ABOUT THIS EXERCISE: Images are to be dropped, and the rest of the data reproduced exactly.

RECORDED INFORMATION:
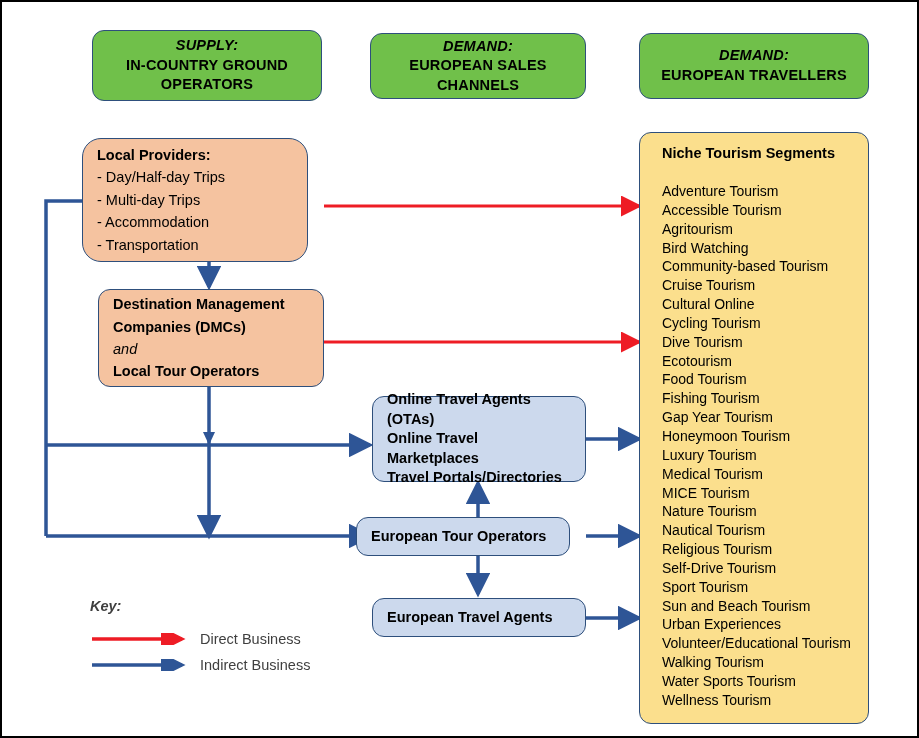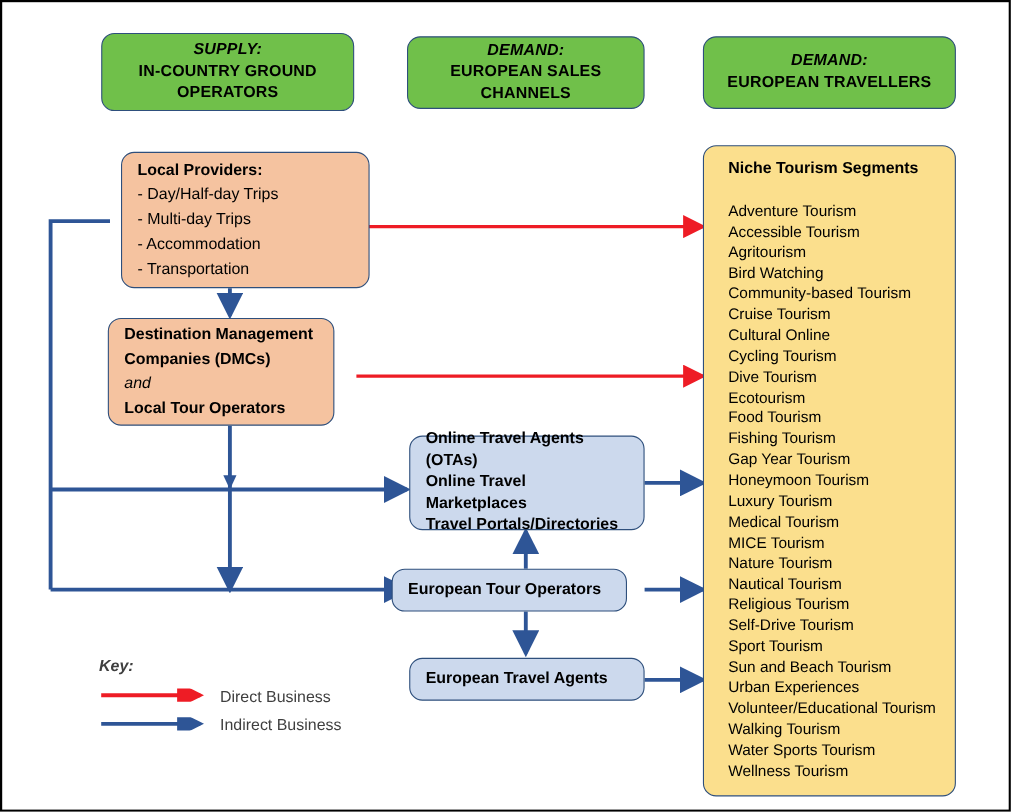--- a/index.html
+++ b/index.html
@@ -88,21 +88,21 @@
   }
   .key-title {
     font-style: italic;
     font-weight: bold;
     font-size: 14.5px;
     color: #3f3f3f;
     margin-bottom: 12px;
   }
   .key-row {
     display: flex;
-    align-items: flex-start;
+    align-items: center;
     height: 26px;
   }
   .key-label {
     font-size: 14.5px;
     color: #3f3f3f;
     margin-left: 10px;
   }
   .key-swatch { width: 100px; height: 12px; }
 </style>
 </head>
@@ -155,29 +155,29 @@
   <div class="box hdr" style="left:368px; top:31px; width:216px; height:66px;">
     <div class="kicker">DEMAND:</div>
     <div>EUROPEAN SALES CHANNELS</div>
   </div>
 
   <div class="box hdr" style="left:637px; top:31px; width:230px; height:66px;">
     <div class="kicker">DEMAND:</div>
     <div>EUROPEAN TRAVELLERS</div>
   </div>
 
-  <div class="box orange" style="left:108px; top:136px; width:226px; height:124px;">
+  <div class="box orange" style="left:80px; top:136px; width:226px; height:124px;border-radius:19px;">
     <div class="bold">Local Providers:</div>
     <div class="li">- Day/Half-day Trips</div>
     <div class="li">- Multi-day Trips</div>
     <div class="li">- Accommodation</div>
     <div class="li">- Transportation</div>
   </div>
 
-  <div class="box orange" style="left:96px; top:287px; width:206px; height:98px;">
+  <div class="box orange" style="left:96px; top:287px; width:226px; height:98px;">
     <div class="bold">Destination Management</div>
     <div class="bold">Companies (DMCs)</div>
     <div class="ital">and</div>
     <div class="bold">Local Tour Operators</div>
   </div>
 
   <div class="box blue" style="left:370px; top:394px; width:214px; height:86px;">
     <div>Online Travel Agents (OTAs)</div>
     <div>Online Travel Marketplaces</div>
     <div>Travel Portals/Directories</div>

REPLY:
--- a/index.html
+++ b/index.html
@@ -88,21 +88,21 @@
   }
   .key-title {
     font-style: italic;
     font-weight: bold;
     font-size: 14.5px;
     color: #3f3f3f;
     margin-bottom: 12px;
   }
   .key-row {
     display: flex;
-    align-items: flex-start;
+    align-items: center;
     height: 26px;
   }
   .key-label {
     font-size: 14.5px;
     color: #3f3f3f;
     margin-left: 10px;
   }
   .key-swatch { width: 100px; height: 12px; }
 </style>
 </head>
@@ -155,29 +155,29 @@
   <div class="box hdr" style="left:368px; top:31px; width:216px; height:66px;">
     <div class="kicker">DEMAND:</div>
     <div>EUROPEAN SALES CHANNELS</div>
   </div>
 
   <div class="box hdr" style="left:637px; top:31px; width:230px; height:66px;">
     <div class="kicker">DEMAND:</div>
     <div>EUROPEAN TRAVELLERS</div>
   </div>
 
-  <div class="box orange" style="left:108px; top:136px; width:226px; height:124px;">
+  <div class="box orange" style="left:80px; top:136px; width:226px; height:124px;border-radius:19px;">
     <div class="bold">Local Providers:</div>
     <div class="li">- Day/Half-day Trips</div>
     <div class="li">- Multi-day Trips</div>
     <div class="li">- Accommodation</div>
     <div class="li">- Transportation</div>
   </div>
 
-  <div class="box orange" style="left:96px; top:287px; width:206px; height:98px;">
+  <div class="box orange" style="left:96px; top:287px; width:226px; height:98px;">
     <div class="bold">Destination Management</div>
     <div class="bold">Companies (DMCs)</div>
     <div class="ital">and</div>
     <div class="bold">Local Tour Operators</div>
   </div>
 
   <div class="box blue" style="left:370px; top:394px; width:214px; height:86px;">
     <div>Online Travel Agents (OTAs)</div>
     <div>Online Travel Marketplaces</div>
     <div>Travel Portals/Directories</div>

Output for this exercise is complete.